RECORD SET:
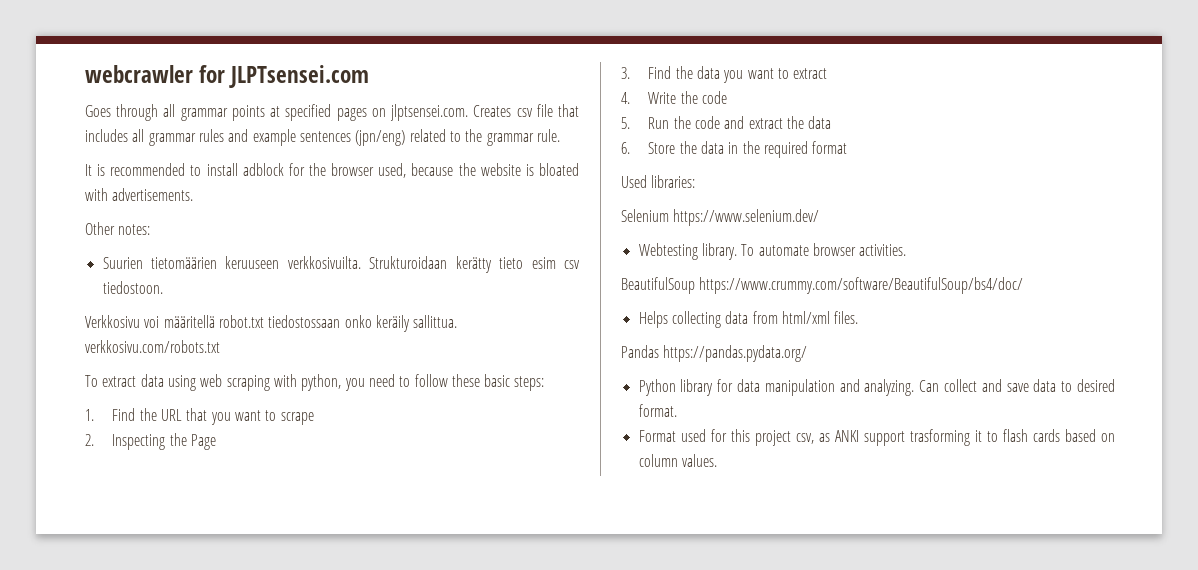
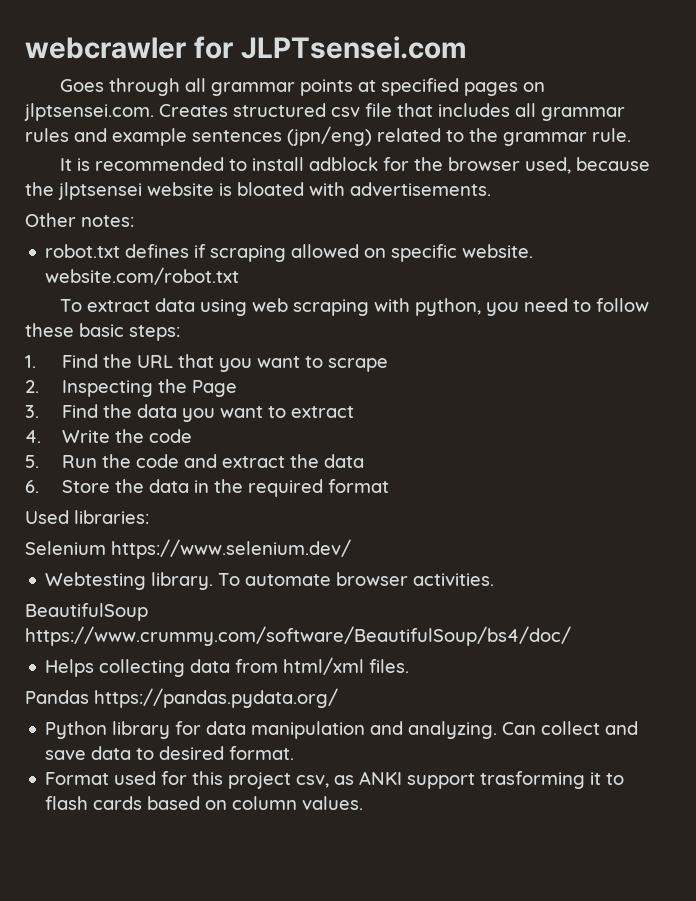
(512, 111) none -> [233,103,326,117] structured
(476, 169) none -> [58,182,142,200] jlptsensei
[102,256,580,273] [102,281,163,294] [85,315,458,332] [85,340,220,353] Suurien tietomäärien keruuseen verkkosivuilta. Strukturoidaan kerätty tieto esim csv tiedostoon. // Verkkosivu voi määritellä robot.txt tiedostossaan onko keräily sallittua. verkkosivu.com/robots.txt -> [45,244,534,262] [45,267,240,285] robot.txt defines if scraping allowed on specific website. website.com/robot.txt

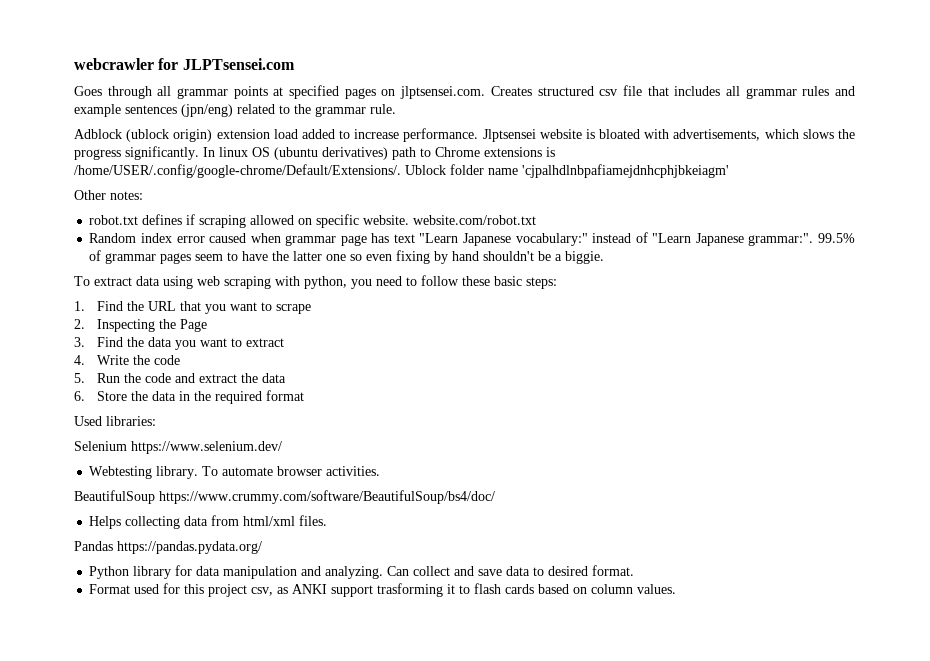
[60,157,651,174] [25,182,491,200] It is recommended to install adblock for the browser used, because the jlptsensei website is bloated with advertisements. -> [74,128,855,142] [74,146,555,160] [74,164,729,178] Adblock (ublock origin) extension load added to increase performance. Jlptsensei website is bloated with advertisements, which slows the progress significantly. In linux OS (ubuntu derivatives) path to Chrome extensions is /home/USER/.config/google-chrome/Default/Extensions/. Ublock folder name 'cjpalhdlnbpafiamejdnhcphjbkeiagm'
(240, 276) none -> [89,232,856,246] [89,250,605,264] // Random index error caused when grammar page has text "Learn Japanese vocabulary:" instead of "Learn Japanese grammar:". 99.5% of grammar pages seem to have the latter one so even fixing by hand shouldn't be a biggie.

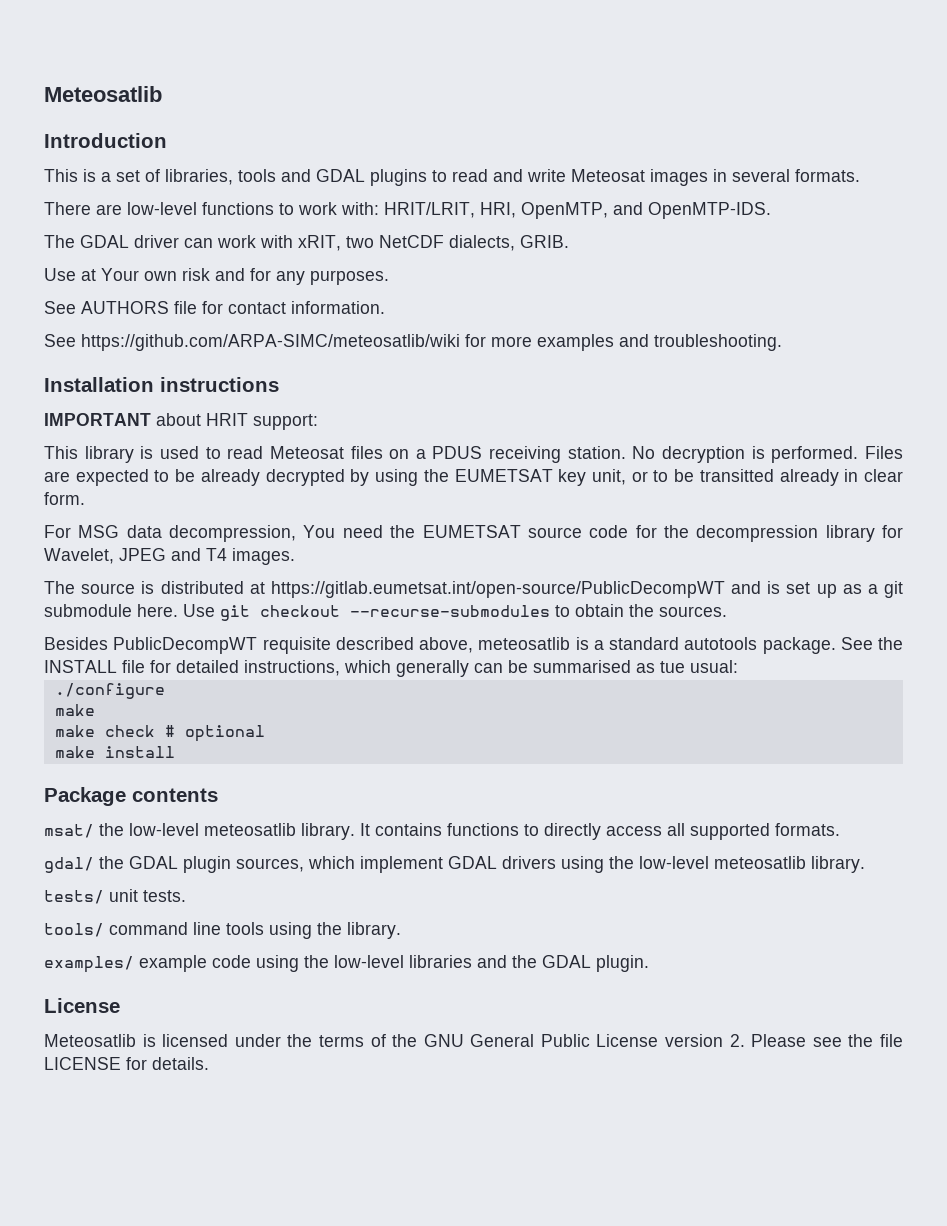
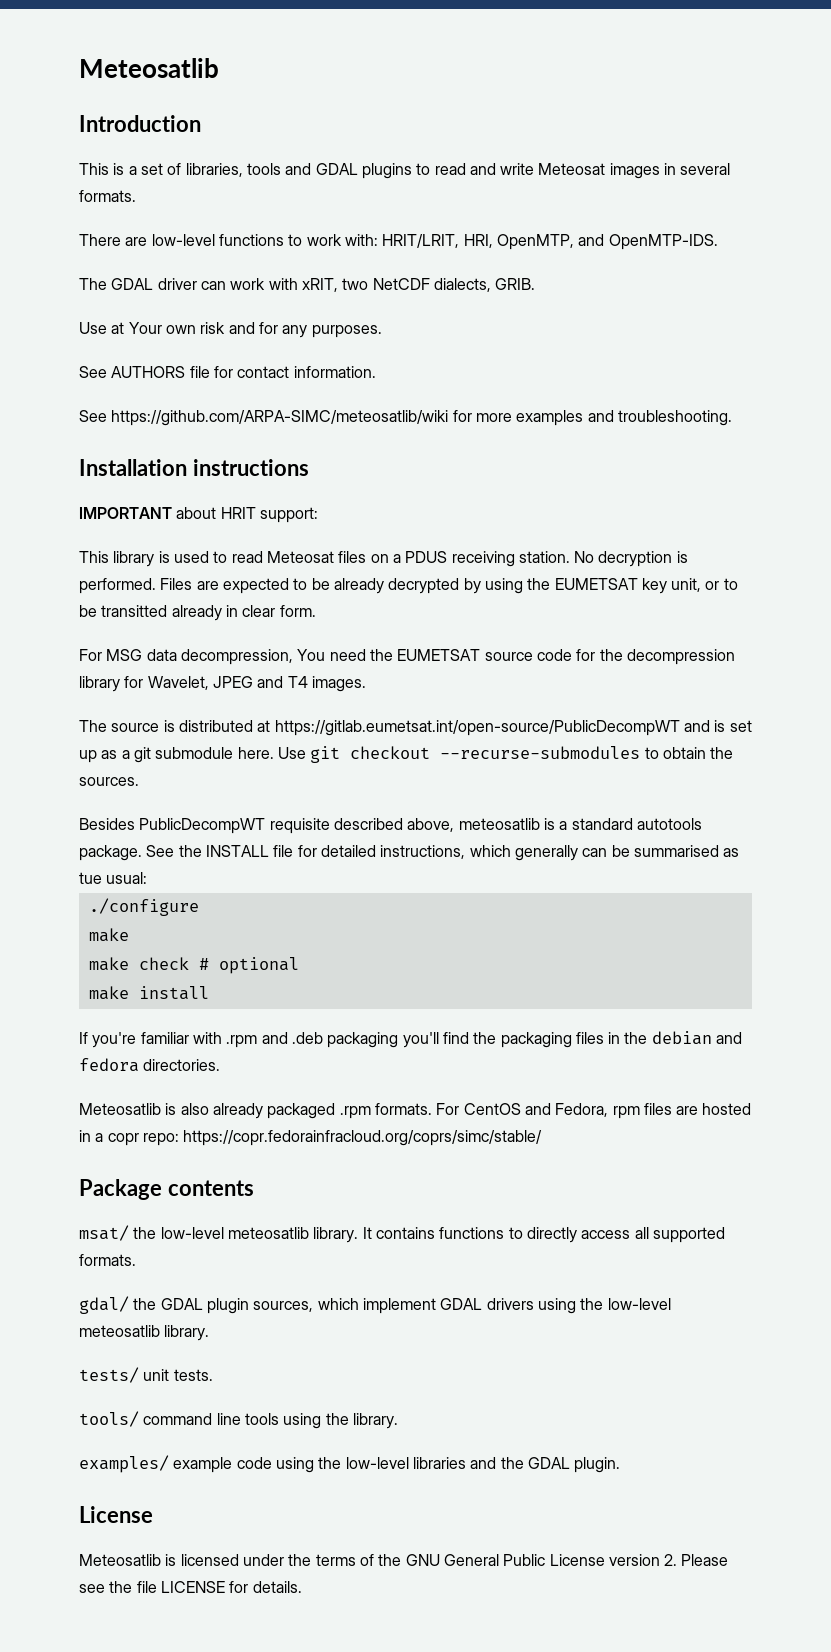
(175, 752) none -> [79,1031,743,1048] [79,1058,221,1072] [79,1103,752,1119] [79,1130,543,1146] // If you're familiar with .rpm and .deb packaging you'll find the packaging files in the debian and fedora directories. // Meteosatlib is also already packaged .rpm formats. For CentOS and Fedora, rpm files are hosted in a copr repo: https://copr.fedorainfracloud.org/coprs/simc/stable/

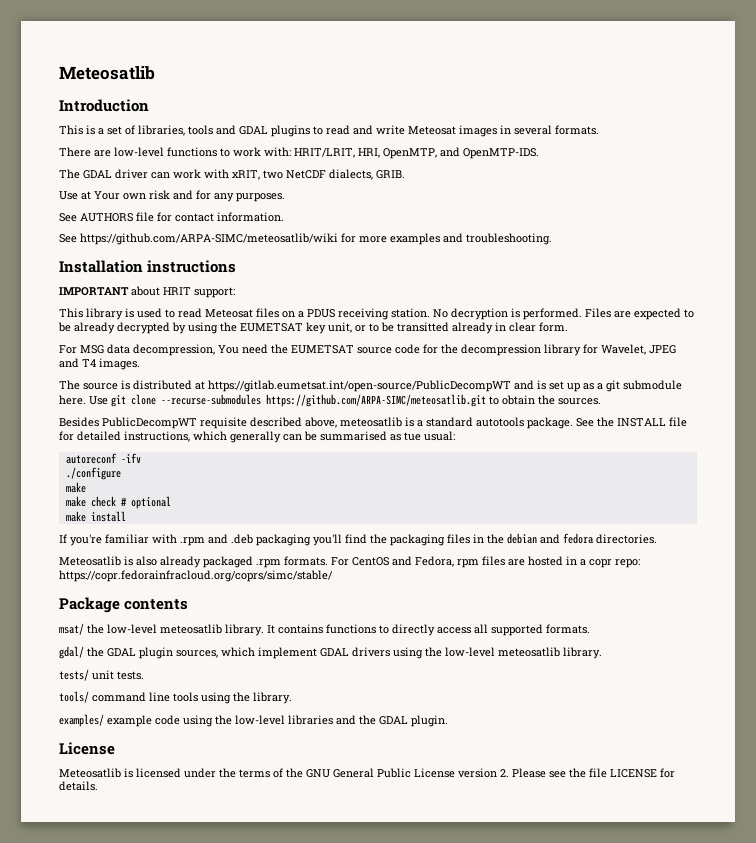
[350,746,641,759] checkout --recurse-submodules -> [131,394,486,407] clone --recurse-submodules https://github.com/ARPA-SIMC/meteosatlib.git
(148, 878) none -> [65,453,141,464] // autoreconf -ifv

WHAT TO WORK ON: The lines you need are those containing "https"; find them in the records and copy them.

ANSWER SPACE:
(175, 752) none -> [79,1031,743,1048] [79,1058,221,1072] [79,1103,752,1119] [79,1130,543,1146] // If you're familiar with .rpm and .deb packaging you'll find the packaging files in the debian and fedora directories. // Meteosatlib is also already packaged .rpm formats. For CentOS and Fedora, rpm files are hosted in a copr repo: https://copr.fedorainfracloud.org/coprs/simc/stable/
[350,746,641,759] checkout --recurse-submodules -> [131,394,486,407] clone --recurse-submodules https://github.com/ARPA-SIMC/meteosatlib.git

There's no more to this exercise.